February 2011: Ice, by Jeanne Mannesto
Header image: Ice, by Jeanne Mannesto

Featured Artist: Jeanne Mannesto

Last updated: February 1, 2011

..Jeanne Mannesto with “Shaman” at the Algoma Fall Festival in 2005.

Jeanne Mannesto
with “Shaman” at the Algoma Fall Festival in 2005

It’s hard to imagine what the arts in the Sault would be like without retired teachers. A quick trip through the roster of Alberta House artists turns up Moonyeen Albrecht, Bernie Arbic, Marion Boyer, Barbara Bryant, Doug Chambers, Judy Colein, Larry Gilbert, Judy Hamilton, Kyung and Ken Hatfield, Irene Hungerford, Ginny Johnson, Tom and Kate Marshall, Bill Morrison, Sharon Schmeltzer, Janet and Bryce Smith, and Paul Wilson and we’ve probably missed more than a few. Maureen Mousley is still teaching. Ron Corey has been a teacher. A good many of the Sault Summer Arts Festival exhibitors are or were teachers, including Best of Show winners Larry Gilbert, Tom and Kate Marshall, and Craig Weatherby. What these people have in common, other than their creative abilities, is a love of learning and the discipline necessary to practice and learn a skill. And this brings us to this month’s featured artist, Jeanne Mannesto, another retired teacher.

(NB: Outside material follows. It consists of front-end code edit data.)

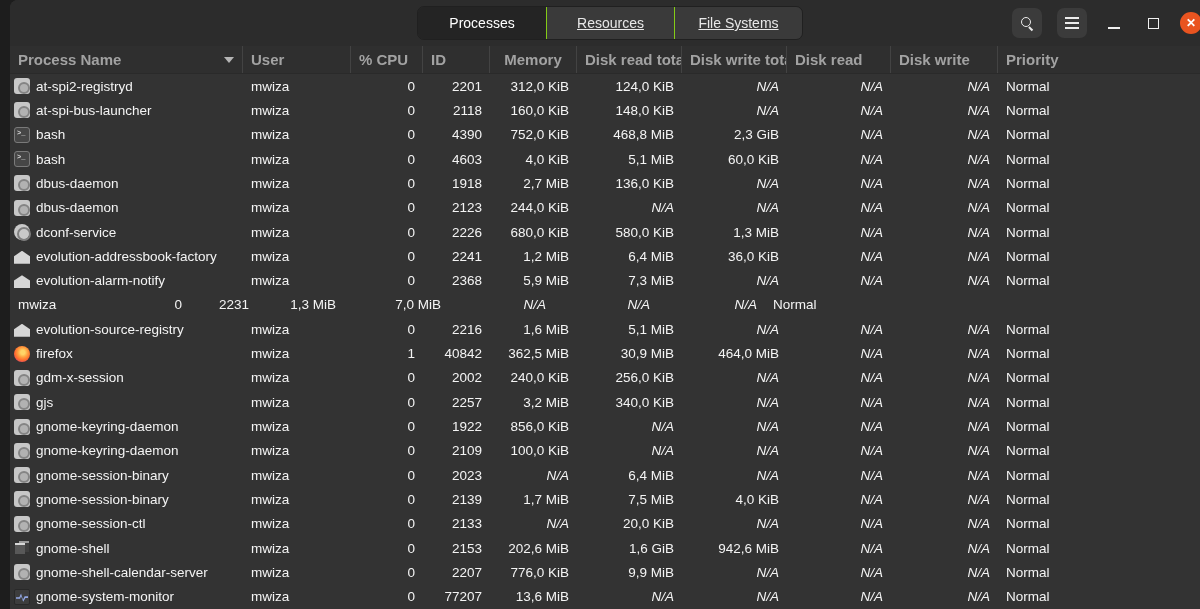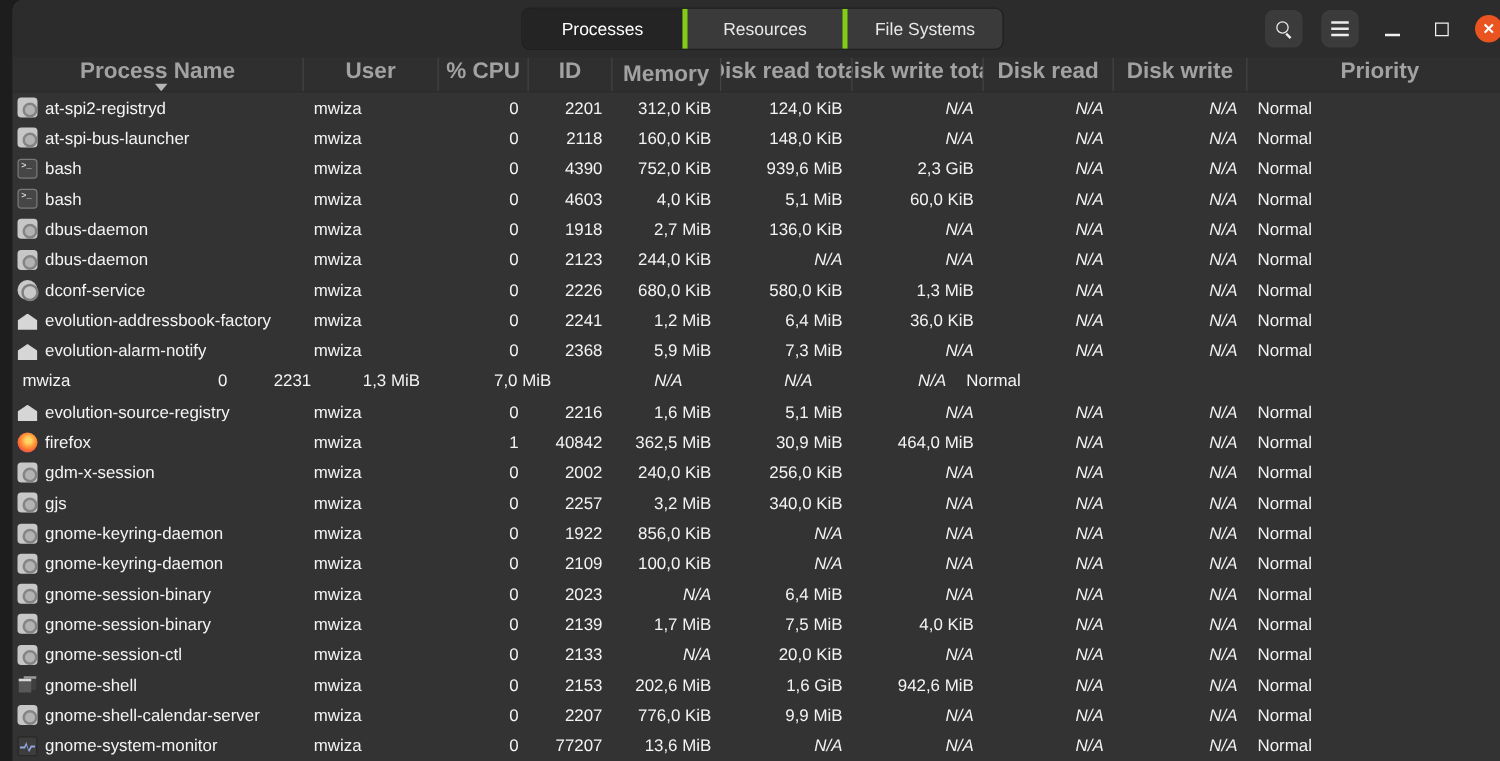"Resources" .tab + .tab { border-left: 4px solid #84cc16 -> 1px solid #84cc16; text-decoration: none -> underline }
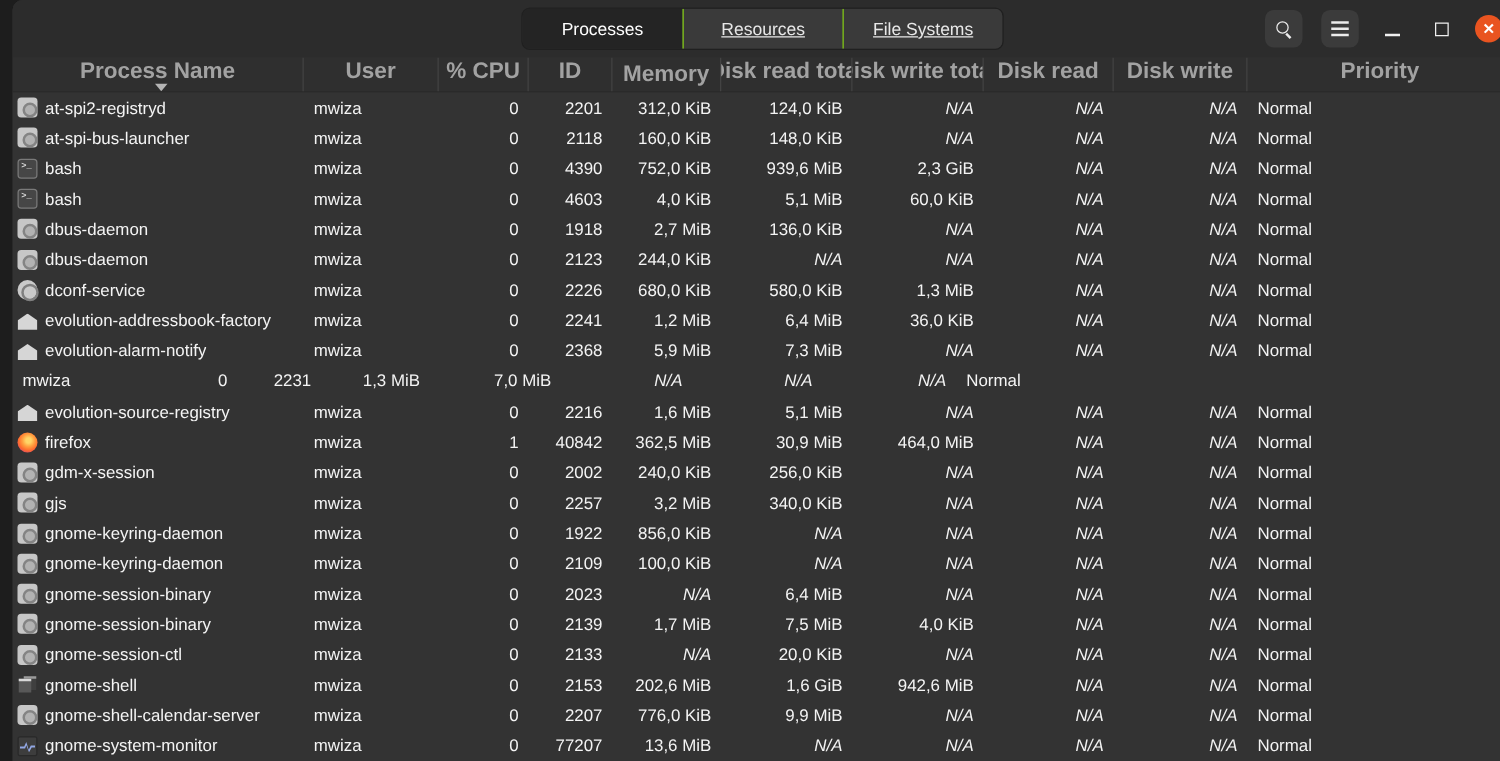"Process Name" .hcell { flex-direction: column -> none; font-size: 18px -> 15px }
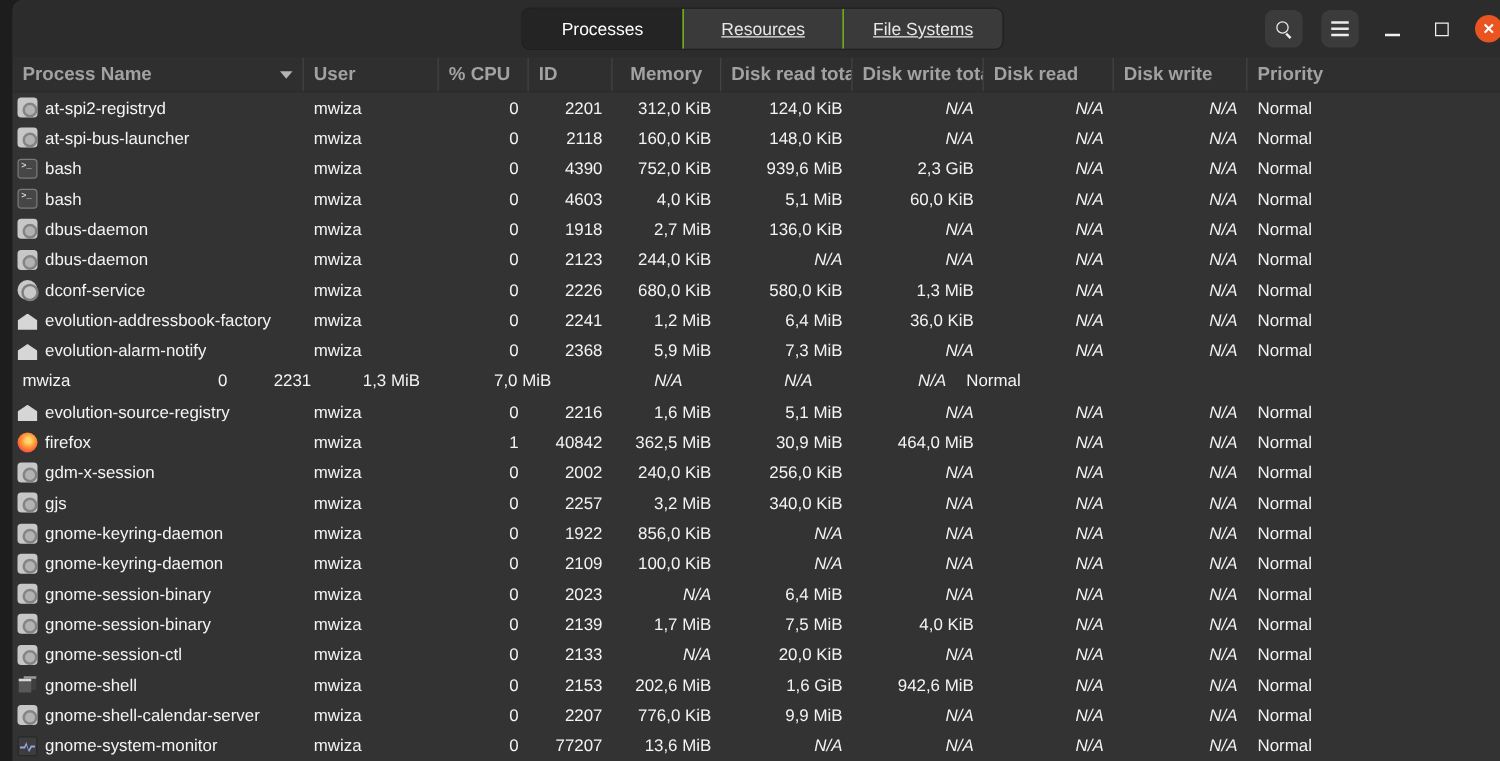"939,6 MiB" div.cell { text: 939,6 -> 468,8 }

Jeanne, like many young women, was discouraged from pursuing art and steered into a more “practical” area, in her case, teaching. She holds a B.A. in Education, with a minor in English and Fine Arts from the University of Michigan and an M.A. in Reading from Central Michigan University. Originally from the Sault, she moved back in 1994 after a twenty-six year teaching career at both the secondary and university level in Michigan public schools.

Jeanne has always loved to read and worked to instill a love of reading in her students. One way she did this was through story telling and this led to story telling with puppets. This, in turn, led to the puppets, themselves, and soon Jeanne was taking the basic bodies and turning them into the characters they would represent. This led to making leather clothing and learning beadwork (for Hiawatha), and finally to the doll making, which won her an Honorable Mention at the Algoma Fall Festival of the Arts in 2005, for an originally designed, stitched and hand beaded leather doll she calls “Shaman” (shown above) . Another way to instill a love and understanding of reading in youngsters was to encourage them to make and illustrate their own books, which Jeanne called “dummy books”. She also made and illustrated books for them.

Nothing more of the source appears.